:: WHAT THE TASK ASKS ::
Here is the task for the records below: repeat exactly the lines from the one with "[100,443,629,467] // my" to the one with "[103,514,188,528] _.capitalize ->", both included, and nothing else.

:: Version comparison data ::
-=-=-

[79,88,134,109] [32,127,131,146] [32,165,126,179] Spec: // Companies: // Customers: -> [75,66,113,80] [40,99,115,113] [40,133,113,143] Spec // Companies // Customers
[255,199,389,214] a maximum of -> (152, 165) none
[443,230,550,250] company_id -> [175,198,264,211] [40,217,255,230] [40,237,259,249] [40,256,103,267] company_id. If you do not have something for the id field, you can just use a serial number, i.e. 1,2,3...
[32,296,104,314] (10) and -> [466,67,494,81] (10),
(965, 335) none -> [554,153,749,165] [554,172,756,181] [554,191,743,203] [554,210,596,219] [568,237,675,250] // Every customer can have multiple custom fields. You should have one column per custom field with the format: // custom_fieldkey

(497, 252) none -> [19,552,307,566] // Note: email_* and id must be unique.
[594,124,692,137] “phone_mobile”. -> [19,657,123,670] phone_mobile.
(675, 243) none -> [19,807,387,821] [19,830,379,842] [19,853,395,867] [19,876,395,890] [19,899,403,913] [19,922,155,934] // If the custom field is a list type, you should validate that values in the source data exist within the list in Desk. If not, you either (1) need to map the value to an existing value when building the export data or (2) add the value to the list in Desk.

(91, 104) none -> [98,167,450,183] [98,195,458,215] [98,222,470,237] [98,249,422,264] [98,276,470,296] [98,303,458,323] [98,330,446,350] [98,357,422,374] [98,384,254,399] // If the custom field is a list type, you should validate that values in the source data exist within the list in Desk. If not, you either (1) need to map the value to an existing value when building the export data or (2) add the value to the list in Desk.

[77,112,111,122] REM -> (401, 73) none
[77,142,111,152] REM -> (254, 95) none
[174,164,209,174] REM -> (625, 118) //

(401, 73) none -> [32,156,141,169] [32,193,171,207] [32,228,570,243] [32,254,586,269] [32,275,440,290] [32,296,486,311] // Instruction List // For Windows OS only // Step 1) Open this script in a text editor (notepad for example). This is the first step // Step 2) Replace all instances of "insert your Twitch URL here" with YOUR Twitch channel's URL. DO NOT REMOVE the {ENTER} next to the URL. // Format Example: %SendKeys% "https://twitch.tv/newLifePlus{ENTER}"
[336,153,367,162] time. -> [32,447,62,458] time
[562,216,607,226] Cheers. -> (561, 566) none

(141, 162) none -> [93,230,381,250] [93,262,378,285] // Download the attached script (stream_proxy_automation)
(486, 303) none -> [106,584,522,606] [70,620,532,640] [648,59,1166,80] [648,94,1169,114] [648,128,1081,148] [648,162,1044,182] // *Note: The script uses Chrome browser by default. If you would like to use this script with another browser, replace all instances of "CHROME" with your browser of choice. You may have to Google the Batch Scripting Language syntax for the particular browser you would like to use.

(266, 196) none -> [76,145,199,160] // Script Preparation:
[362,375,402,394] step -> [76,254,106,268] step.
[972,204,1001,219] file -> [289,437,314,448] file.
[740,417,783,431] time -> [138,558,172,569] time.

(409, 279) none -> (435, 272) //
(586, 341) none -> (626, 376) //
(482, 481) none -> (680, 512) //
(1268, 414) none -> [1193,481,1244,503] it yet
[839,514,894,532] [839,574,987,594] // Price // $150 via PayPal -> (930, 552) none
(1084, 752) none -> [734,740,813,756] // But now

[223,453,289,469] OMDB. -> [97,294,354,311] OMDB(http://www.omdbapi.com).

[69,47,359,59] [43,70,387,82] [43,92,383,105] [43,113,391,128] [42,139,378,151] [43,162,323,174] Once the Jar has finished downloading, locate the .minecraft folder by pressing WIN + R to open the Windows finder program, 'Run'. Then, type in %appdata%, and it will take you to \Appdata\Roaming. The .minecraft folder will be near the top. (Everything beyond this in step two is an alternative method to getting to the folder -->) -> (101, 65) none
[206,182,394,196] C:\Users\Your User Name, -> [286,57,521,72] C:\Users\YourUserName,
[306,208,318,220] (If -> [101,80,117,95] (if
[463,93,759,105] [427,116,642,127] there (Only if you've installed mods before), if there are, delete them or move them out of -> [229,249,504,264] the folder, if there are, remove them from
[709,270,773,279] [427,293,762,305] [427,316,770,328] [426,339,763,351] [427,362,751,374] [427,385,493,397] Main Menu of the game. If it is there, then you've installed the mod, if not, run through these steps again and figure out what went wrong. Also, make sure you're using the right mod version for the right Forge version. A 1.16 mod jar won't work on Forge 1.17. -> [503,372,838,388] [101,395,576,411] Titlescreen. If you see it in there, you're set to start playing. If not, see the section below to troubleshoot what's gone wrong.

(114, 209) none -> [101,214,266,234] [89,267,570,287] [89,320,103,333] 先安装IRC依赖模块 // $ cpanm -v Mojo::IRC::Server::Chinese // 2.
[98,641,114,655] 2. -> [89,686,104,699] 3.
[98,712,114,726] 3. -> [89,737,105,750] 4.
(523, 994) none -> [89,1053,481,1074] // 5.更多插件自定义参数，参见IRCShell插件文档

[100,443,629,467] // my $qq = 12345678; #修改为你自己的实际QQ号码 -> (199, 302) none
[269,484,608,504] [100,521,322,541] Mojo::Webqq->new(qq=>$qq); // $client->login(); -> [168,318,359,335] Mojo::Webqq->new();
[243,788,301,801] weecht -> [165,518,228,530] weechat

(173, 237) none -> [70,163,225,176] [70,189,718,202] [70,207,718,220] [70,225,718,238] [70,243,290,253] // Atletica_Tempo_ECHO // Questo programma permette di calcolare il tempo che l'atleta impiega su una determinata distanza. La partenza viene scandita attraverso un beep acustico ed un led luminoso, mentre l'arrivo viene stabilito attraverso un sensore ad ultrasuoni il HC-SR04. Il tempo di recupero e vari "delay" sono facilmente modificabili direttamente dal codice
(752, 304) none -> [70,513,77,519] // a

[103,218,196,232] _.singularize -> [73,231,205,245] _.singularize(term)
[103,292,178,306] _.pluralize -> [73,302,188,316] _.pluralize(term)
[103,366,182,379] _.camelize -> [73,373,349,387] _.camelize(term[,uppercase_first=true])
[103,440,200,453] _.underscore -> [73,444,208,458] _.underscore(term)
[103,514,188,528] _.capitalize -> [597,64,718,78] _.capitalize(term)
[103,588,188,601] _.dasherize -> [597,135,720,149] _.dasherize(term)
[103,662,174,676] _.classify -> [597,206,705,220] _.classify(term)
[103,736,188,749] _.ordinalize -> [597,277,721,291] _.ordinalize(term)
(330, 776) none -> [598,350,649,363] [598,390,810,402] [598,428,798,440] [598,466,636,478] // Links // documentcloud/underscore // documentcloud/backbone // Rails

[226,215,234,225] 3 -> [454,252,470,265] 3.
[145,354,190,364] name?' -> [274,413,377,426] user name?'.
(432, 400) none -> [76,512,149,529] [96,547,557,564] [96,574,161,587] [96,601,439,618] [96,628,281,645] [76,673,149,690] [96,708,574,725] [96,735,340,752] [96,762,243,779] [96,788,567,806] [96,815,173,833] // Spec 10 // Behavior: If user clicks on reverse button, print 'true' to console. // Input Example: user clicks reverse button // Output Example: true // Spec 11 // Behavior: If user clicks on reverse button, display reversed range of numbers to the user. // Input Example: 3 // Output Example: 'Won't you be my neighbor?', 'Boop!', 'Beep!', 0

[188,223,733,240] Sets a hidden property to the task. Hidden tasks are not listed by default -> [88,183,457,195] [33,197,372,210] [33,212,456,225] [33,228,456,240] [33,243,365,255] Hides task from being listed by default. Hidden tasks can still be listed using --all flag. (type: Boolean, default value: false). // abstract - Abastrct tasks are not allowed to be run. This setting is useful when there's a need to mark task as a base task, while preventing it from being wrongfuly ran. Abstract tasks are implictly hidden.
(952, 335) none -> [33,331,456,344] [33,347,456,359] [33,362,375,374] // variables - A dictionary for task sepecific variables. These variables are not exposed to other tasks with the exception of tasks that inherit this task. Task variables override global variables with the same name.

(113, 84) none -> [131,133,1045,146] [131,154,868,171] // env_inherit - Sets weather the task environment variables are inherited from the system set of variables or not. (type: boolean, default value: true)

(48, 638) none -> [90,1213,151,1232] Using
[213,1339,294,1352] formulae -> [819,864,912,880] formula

-=-=-

:: ANSWER TO THE PROBLEM ::
[100,443,629,467] // my $qq = 12345678; #修改为你自己的实际QQ号码 -> (199, 302) none
[269,484,608,504] [100,521,322,541] Mojo::Webqq->new(qq=>$qq); // $client->login(); -> [168,318,359,335] Mojo::Webqq->new();
[243,788,301,801] weecht -> [165,518,228,530] weechat

(173, 237) none -> [70,163,225,176] [70,189,718,202] [70,207,718,220] [70,225,718,238] [70,243,290,253] // Atletica_Tempo_ECHO // Questo programma permette di calcolare il tempo che l'atleta impiega su una determinata distanza. La partenza viene scandita attraverso un beep acustico ed un led luminoso, mentre l'arrivo viene stabilito attraverso un sensore ad ultrasuoni il HC-SR04. Il tempo di recupero e vari "delay" sono facilmente modificabili direttamente dal codice
(752, 304) none -> [70,513,77,519] // a

[103,218,196,232] _.singularize -> [73,231,205,245] _.singularize(term)
[103,292,178,306] _.pluralize -> [73,302,188,316] _.pluralize(term)
[103,366,182,379] _.camelize -> [73,373,349,387] _.camelize(term[,uppercase_first=true])
[103,440,200,453] _.underscore -> [73,444,208,458] _.underscore(term)
[103,514,188,528] _.capitalize -> [597,64,718,78] _.capitalize(term)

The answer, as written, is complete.